Effects of age on follicular fluid exosomal microRNAs and granulosa cell transforming growth factor-β signalling during follicle development in the mare.

Reprod Fertil Dev 2015 Jul;27(6):897-905

Animal Reproduction and Biotechnology Laboratory, Department of Biomedical Sciences, Colorado State University, Fort Collins, CO 80521, USA.

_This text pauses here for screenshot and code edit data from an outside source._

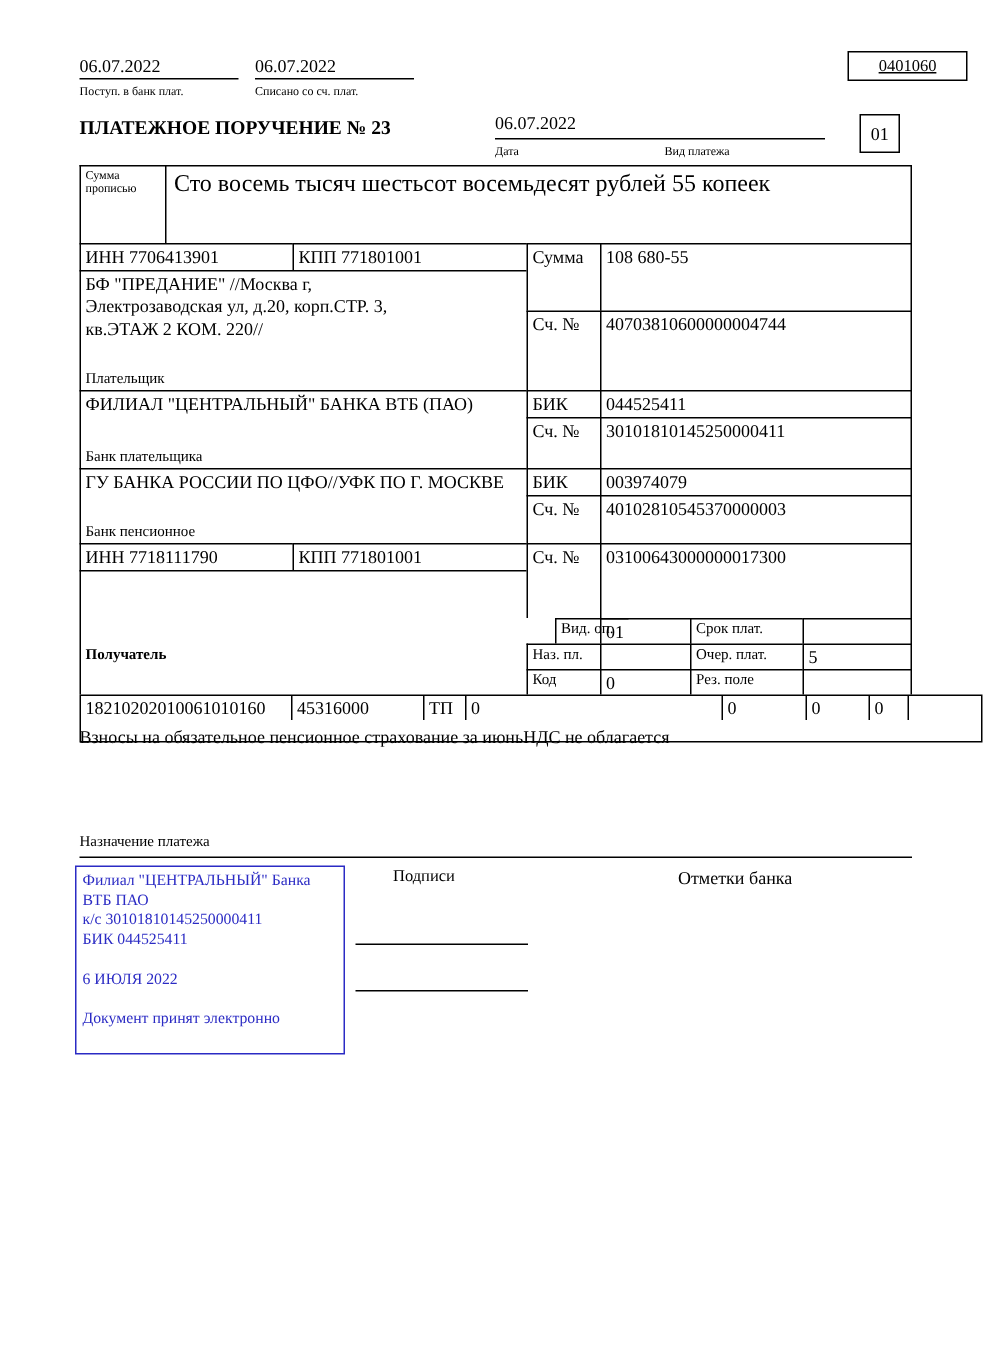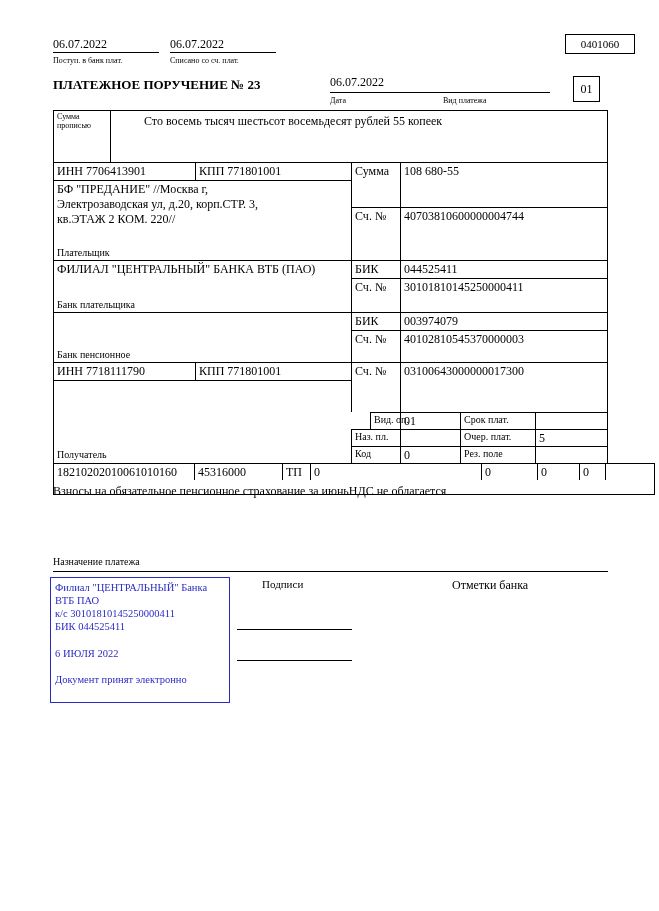--- a/index.html
+++ b/index.html
@@ -28,7 +28,7 @@
 <div class="abs" style="left:170px;top:37px;width:106px;height:16px;border-bottom:1px solid #000;font-size:12px">06.07.2022</div>
 <div class="abs small" style="left:53px;top:57px;">Поступ. в банк плат.</div>
 <div class="abs small" style="left:170px;top:57px;">Списано со сч. плат.</div>
-<div class="bbox" style="left:565px;top:34px;width:70px;height:20px;text-align:center;font-size:11px;line-height:18px;">0401060</div>
+<div class="bbox" style="left:565px;top:34px;width:80px;height:20px;text-align:center;font-size:11px;line-height:18px;text-decoration:underline;">0401060</div>
 
 <div class="abs" style="left:53px;top:77px;font-size:13px;font-weight:bold;">ПЛАТЕЖНОЕ ПОРУЧЕНИЕ № 23</div>
 <div class="abs" style="left:330px;top:75px;width:220px;height:18px;border-bottom:1px solid #000;font-size:12px;">06.07.2022</div>

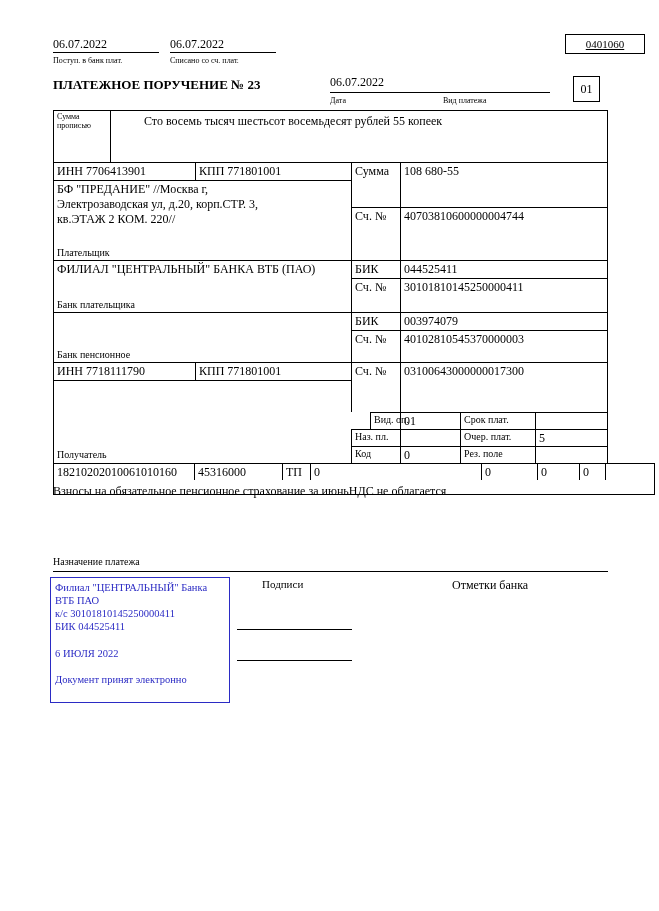--- a/index.html
+++ b/index.html
@@ -40,7 +40,7 @@
 <div class="line" style="left:110px;top:110px;width:1px;height:52px;"></div>
 <div class="abs small pre" style="left:57px;top:113px;width:50px;">Сумма
 прописью</div>
-<div class="abs" style="left:116px;top:114px;width:485px;font-size:12px;margin-left:28px;">Сто восемь тысяч шестьсот восемьдесят рублей 55 копеек</div>
+<div class="abs" style="left:116px;top:114px;width:485px;font-size:16px;">Сто восемь тысяч шестьсот восемьдесят рублей 55 копеек</div>
 
 <div class="cell" style="left:53px;top:162px;width:142px;height:18px;">ИНН 7706413901</div>
 <div class="cell" style="left:195px;top:162px;width:156px;height:18px;">КПП 771801001</div>

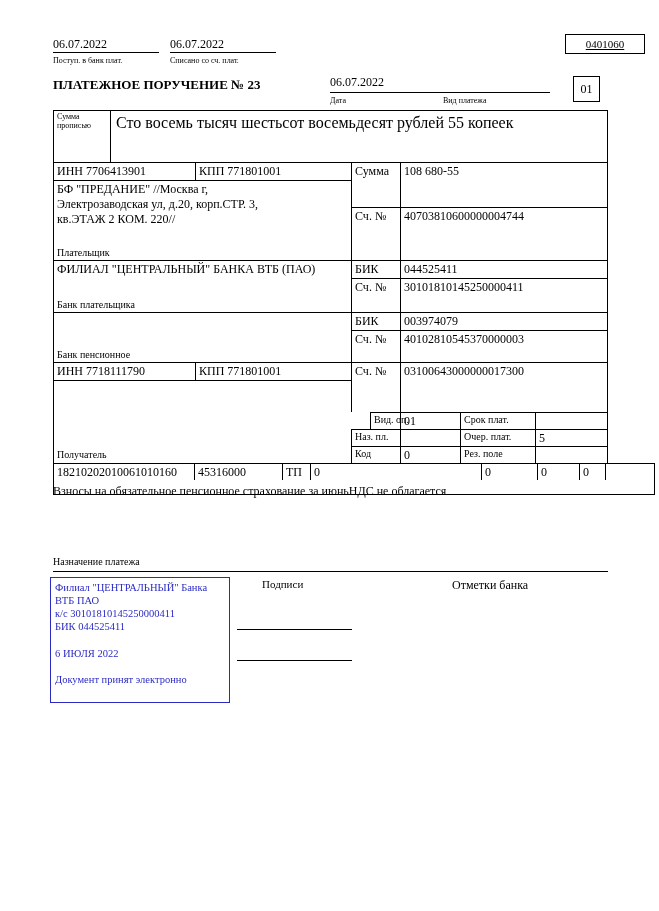--- a/index.html
+++ b/index.html
@@ -66,6 +66,7 @@
 <div class="cell" style="left:400px;top:278px;width:208px;height:34px;">30101810145250000411</div>
 
 <div class="cell" style="left:53px;top:312px;width:298px;height:50px;">
+  <div>ГУ БАНКА РОССИИ ПО ЦФО//УФК ПО Г. МОСКВЕ</div>
   <div class="abs cap" style="left:3px;bottom:1px;">Банк пенсионное</div>
 </div>
 <div class="cell" style="left:351px;top:312px;width:49px;height:18px;">БИК</div>

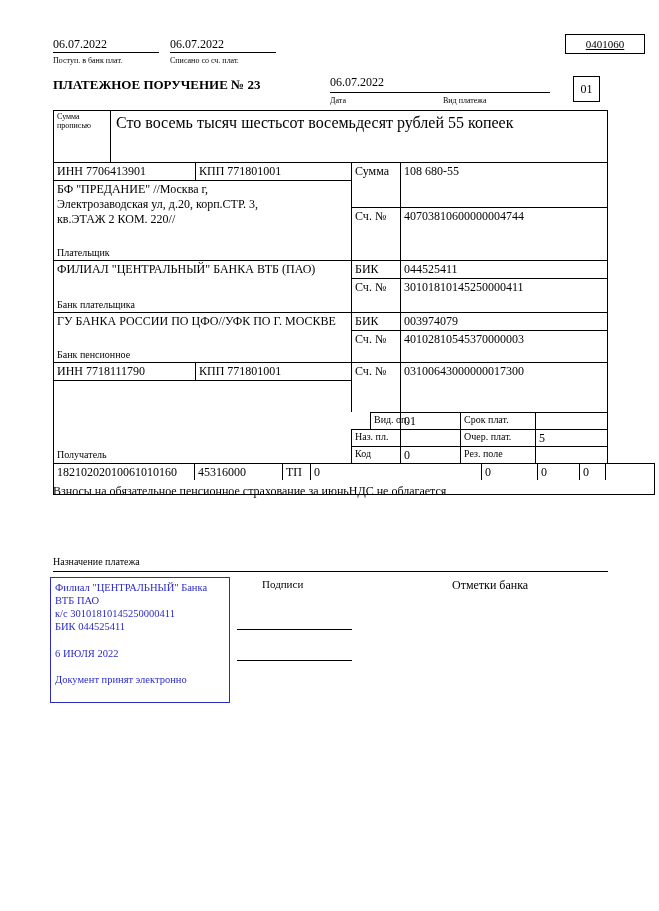--- a/index.html
+++ b/index.html
@@ -80,7 +80,7 @@
 <div class="cell" style="left:400px;top:362px;width:208px;height:50px;">03100643000000017300</div>
 
 <div class="cell" style="left:53px;top:380px;width:298px;height:83px;">
-  <div class="abs cap" style="left:3px;bottom:2px;">Получатель</div>
+  <div class="abs cap" style="left:3px;bottom:20px;font-weight:bold;">Получатель</div>
 </div>
 
 <div class="cell lbl10" style="left:351px;top:412px;width:49px;height:17px;margin-left:19px;">Вид. оп.</div>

Age-related decline in fertility is a consequence of low oocyte number and/or low oocyte competence resulting in pregnancy failure. Transforming growth factor (TGF)-β signalling is a well-studied pathway involved in follicular development and ovulation. Recently, small non-coding RNAs, namely microRNAs (miRNAs), have been demonstrated to regulate several members of this pathway; miRNAs are secreted inside small cell-secreted vesicles called exosomes. The overall goal of the present study was to determine whether altered exosome miRNA content in follicular fluid from old mares is associated with changes in TGF-β signalling in granulosa cells during follicle development. Follicular fluid was collected at deviation (n=6), mid-oestrus (n=6) and preovulation (n=6) for identification of exosomal miRNAs from young (3-12 years) and old (20-26 years) mares. Analysis of selected TGF-β signalling members revealed significantly increased levels of interleukin 6 (IL6) in granulosa cells from mid-oestrus compared with preovulatory follicles, and collagen alpha-2(I) chain (COL1A2) in granulosa cells from deviation compared with preovulatory follicles in young mares. In addition, granulosa cells from old mares had significantly altered levels of DNA-binding protein inhibitor ID-2 (ID2), signal transducer and activator of transcription 1 (STAT1) and cell division cycle 25A (CDC25A). Finally, changes in exosomal miRNA predicted to target selected TGF-β members were identified.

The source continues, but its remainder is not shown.